In der Pressekonferenz spricht Claudia Pechstein von einem "riesigen Druck", der nun abgefallen sei. "Für mich ist es der größte Sieg in meiner Karriere, dass ich wieder da bin." Am Montag werde sie nun nach Salt Lake City fliegen, beim Weltcup starten, die 5.000 Meter laufen. Eine Zeit von 7 Minuten würde ihr den Startplatz für die Heim-WM in Inzell Mitte März sichern. "Weiter denke ich jetzt nicht." Und nein, über alles andere wolle sie hier auch nicht sprechen. Nur so viel: Der "andere Kampf" werde noch lange dauern und sei erst zu Ende, "wenn ich vollständig rehabilitiert bin". Claudia Pechstein ist auf der Hut - jetzt bloß kein Öl ins Feuer gießen im Streit mit ISU und den Funktionären. Denn die wird sie noch brauchen, wenn es darum geht, eine Ausnahmegenehmigung zu erhalten, um trotz schwankender Retikulozytenwerte bei Wettkämpfen starten zu können. Pechstein hat sich von mehreren Experten eine angeborene Blutanomalie bescheinigen lassen. Die ISU aber hatte sie gerade wegen dieser erhöhten Werte zwei Jahre sperren lassen.

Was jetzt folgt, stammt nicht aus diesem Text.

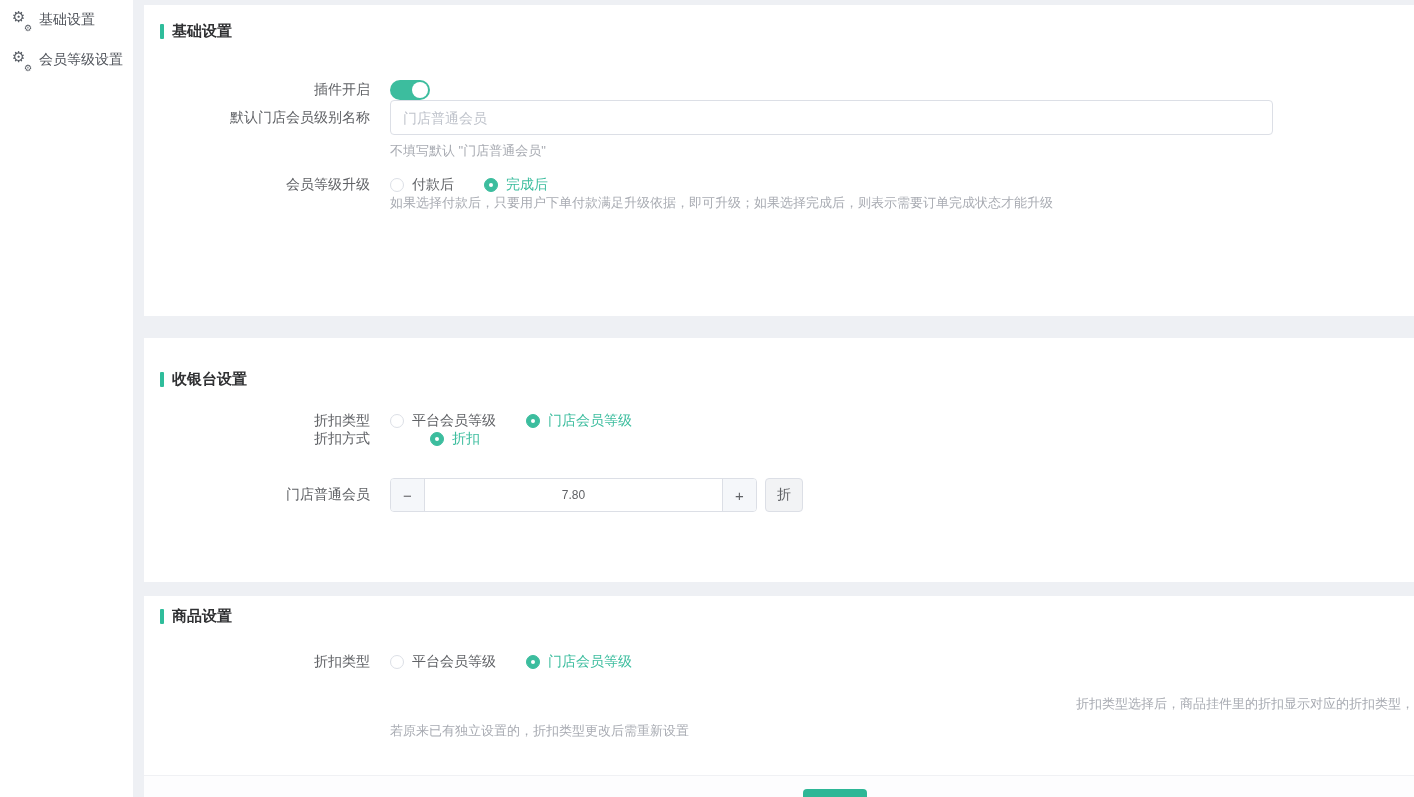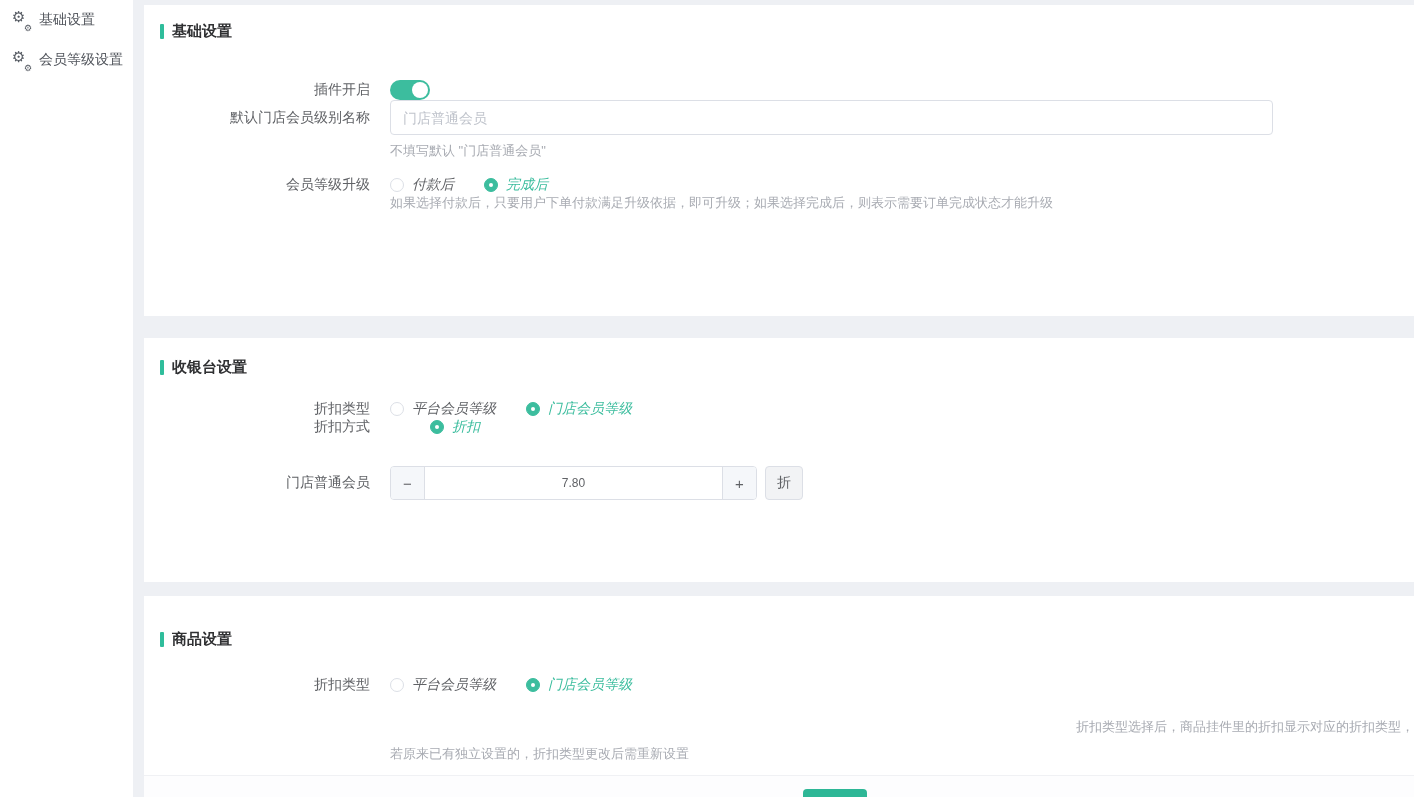--- a/index.html
+++ b/index.html
@@ -61,7 +61,7 @@
   .text-input::placeholder { color:#c0c4cc; }
 
   
-  .radio-group { display:flex; align-items:center; gap:30px;font-style:italic; }
+  .radio-group { display:flex; align-items:center; gap:30px; }
   .radio { display:flex; align-items:center; cursor:pointer; }
   .rdot {
     width:14px; height:14px; border-radius:50%;

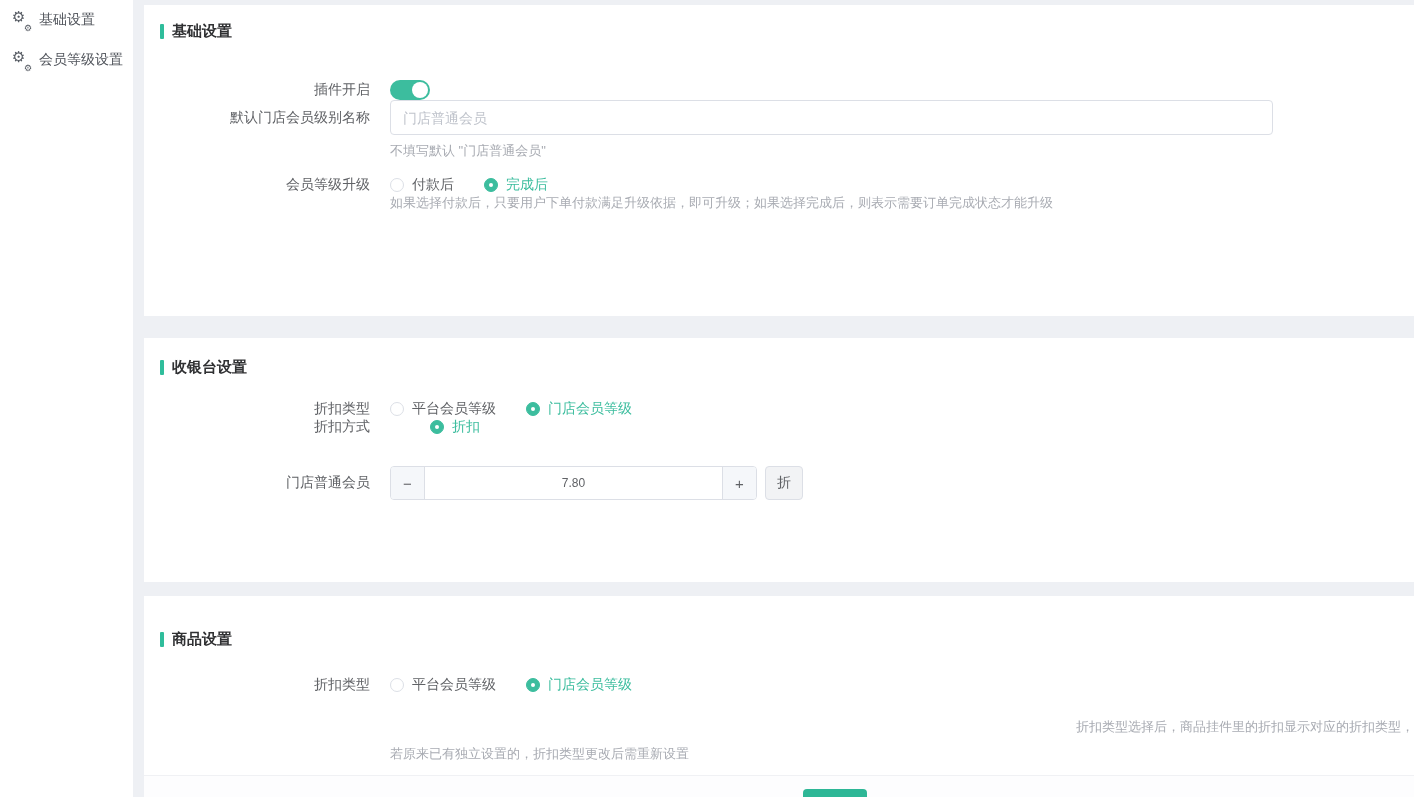--- a/index.html
+++ b/index.html
@@ -163,7 +163,7 @@
   </section>
 
   <section class="card card-cashier">
-    <div class="sec-head" style="padding-top:20px;">
+    <div class="sec-head" style="padding-top:32px;">
       <span class="sec-bar"></span>
       <span class="sec-title">收银台设置</span>
     </div>

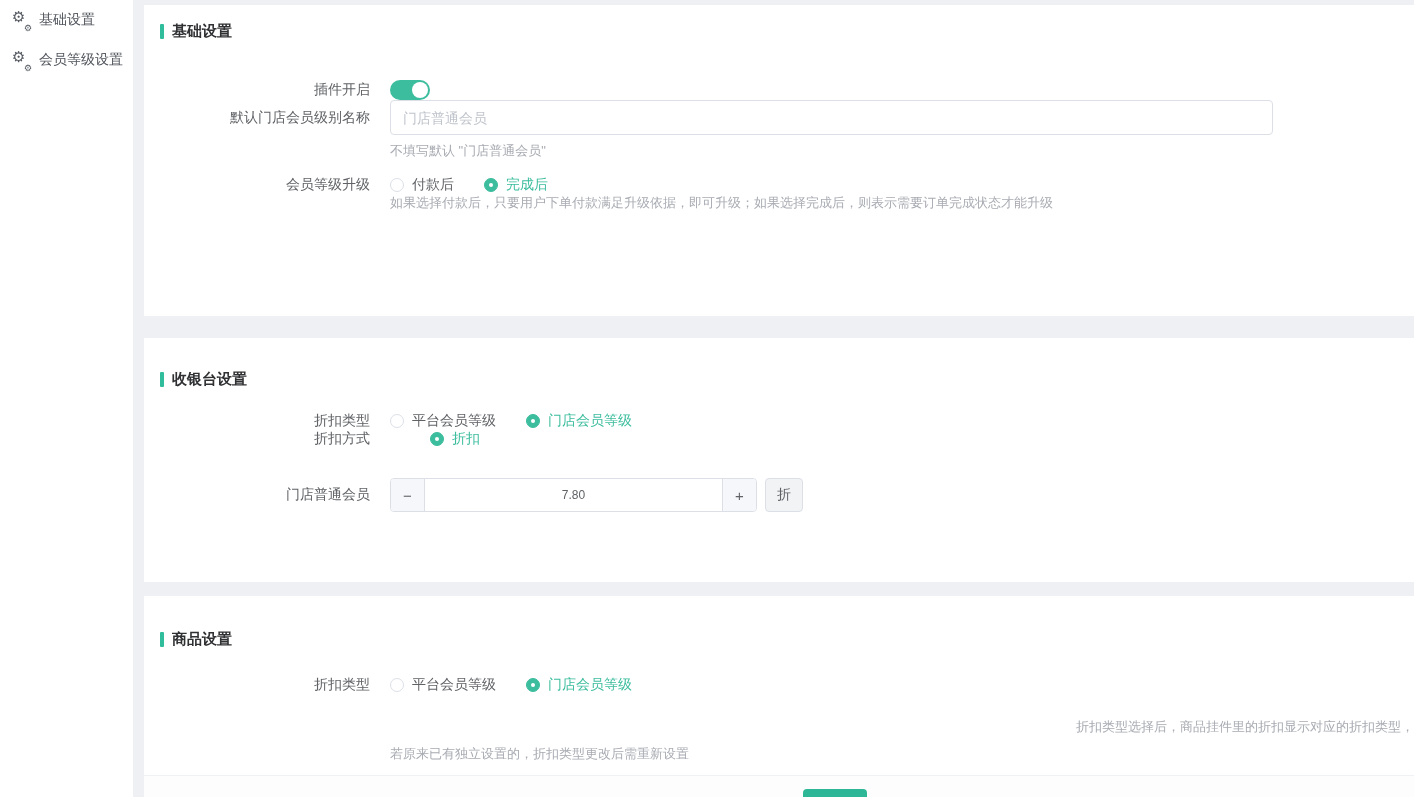--- a/index.html
+++ b/index.html
@@ -204,7 +204,7 @@
   </section>
 
   <section class="card card-goods">
-    <div class="sec-head" style="padding-top:34px;">
+    <div class="sec-head" style="padding-top:11px;">
       <span class="sec-bar"></span>
       <span class="sec-title">商品设置</span>
     </div>

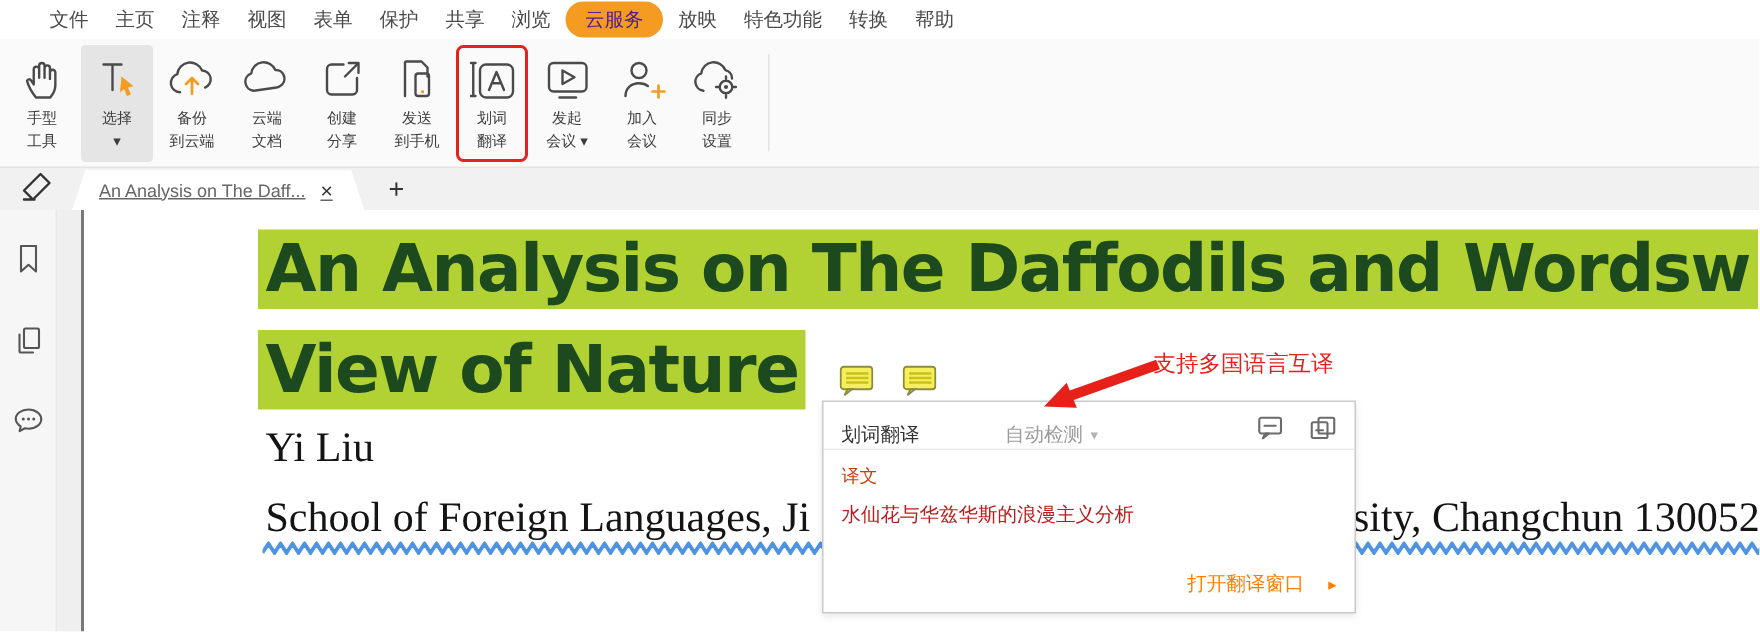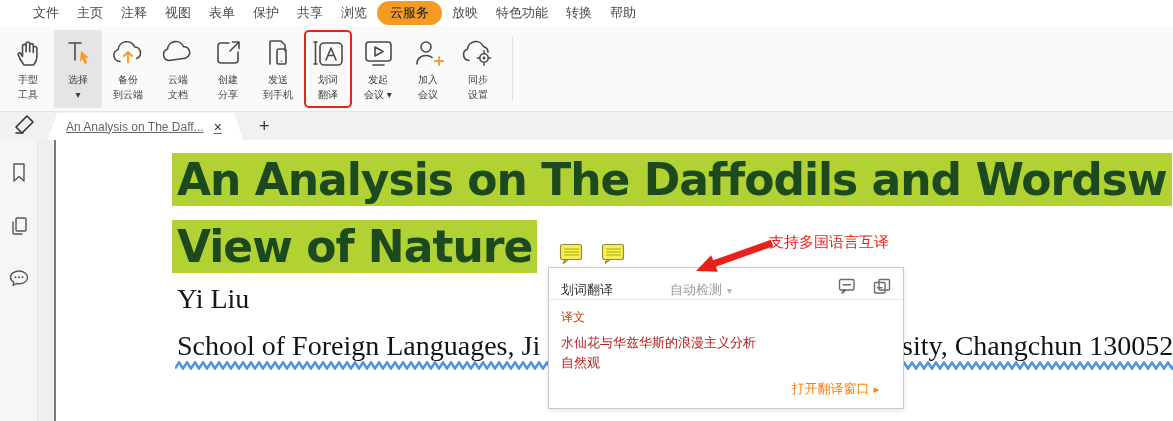--- a/index.html
+++ b/index.html
@@ -10,7 +10,7 @@
   .menubar { height:26px; background:#fff; display:flex; align-items:center;
              padding-left:33px; gap:18px; font-size:13px; color:#4a4a4a; }
   .menu-item { cursor:default; white-space:nowrap; }
-  .menu-item.active { background:#f59b22; color:#0f172a; padding:3px 13px; border-radius:12px; margin:0 -8px; }
+  .menu-item.active { background:#f59b22; color:#4c1d95; padding:3px 13px; border-radius:12px; margin:0 -8px; }
 
   
   .toolbar { height:86px; background:#fafafa; border-bottom:1px solid #e4e4e4;

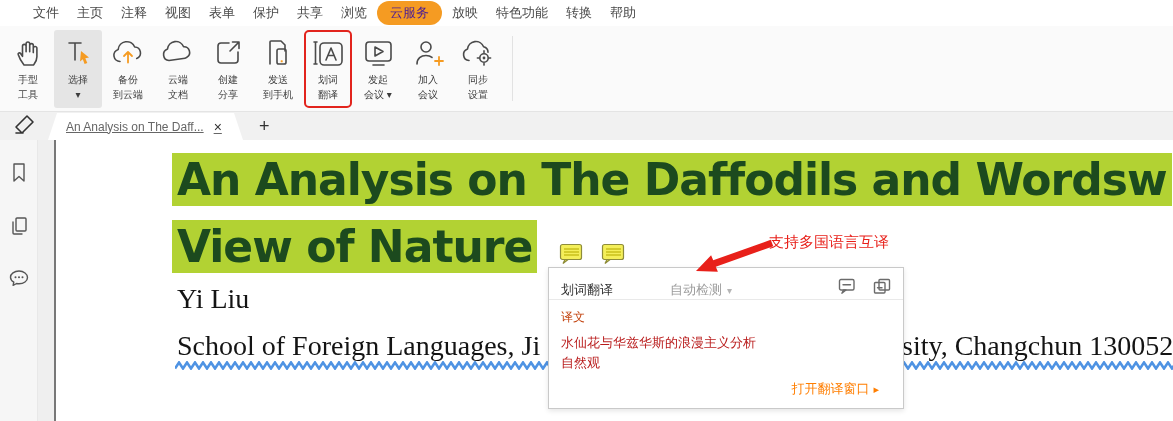--- a/index.html
+++ b/index.html
@@ -318,7 +318,6 @@
       <div class="popup-body">
         <div class="result-label">译文</div>
         <div class="trans-line">水仙花与华兹华斯的浪漫主义分析</div>
-        <div class="trans-line">自然观</div>
       </div>
       <div class="popup-footer">
         <span>打开翻译窗口</span>

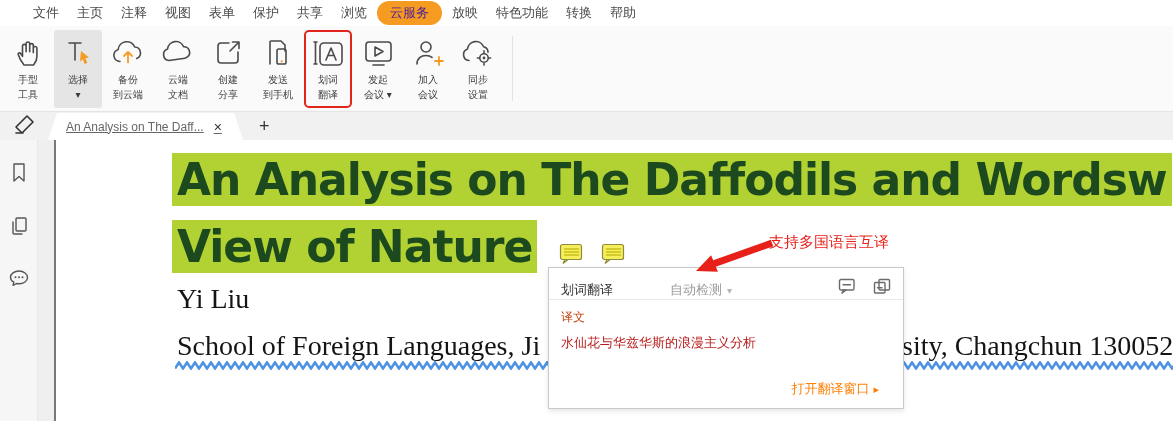--- a/index.html
+++ b/index.html
@@ -70,7 +70,7 @@
   .popup-body { padding:9px 12px 0; }
   .result-label { font-size:12px; color:#c2410c; margin-bottom:7px; }
   .trans-line { font-size:13px; color:#b91c1c; line-height:20px; }
-  .popup-footer { position:absolute; right:24px; bottom:10px; display:flex; align-items:center; gap:4px;
+  .popup-footer { position:absolute; right:12px; bottom:10px; display:flex; align-items:center; gap:16px;
                   color:#ff7e00; font-size:13px; }
   .popup-footer .fcaret { font-size:11px; }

Man mag sich kaum vorstellen, wie es in Claudia Pechstein wirklich aussieht. In Erfurt gibt sie sich demonstrativ locker, winkt freundlich den Fans zu, duzt vertraut die Journalistenschar und wehrt mit entschlossenem Lächeln so manche Frage ab. Auf ihrer Website schreibt sie: "Meine sportliche Laufbahn wurde zerstört … Ich wurde Opfer des größten Justizirrtums der Sportgeschichte … Niemals werde ich meinen Peinigern verzeihen können." Das klingt so gar nicht locker.
Und am Ende dieses Wettkampftages, als sie auch die Qualifikation über 1.500 Meter mit 2:01:22 Minuten souverän geschafft hat (2:03:50 Minuten hätte sie laufen können), tritt sie noch einmal vor die Presse, eine Thüringer Bratwurst in der Hand. Uwe Burggraf hat seinen Stand da schon dichtgemacht. Die letzte warme Wurst war für Claudia Pechstein. Und da passiert es ihr doch, ein Moment der Bitterkeit: "Ich wollte in Vancouver meine zehnte olympische Medaille holen. Das wurde mir genommen. Ich will 2014 in Sotschi starten und werde das auf dem Eis zurückzahlen - mit Leistung. So leicht werden die mich nicht los." Das also ist die Motivation der Claudia Pechstein. Ihre Thüringer Bratwurst liegt derweil angebissen und kalt auf dem Nebentisch.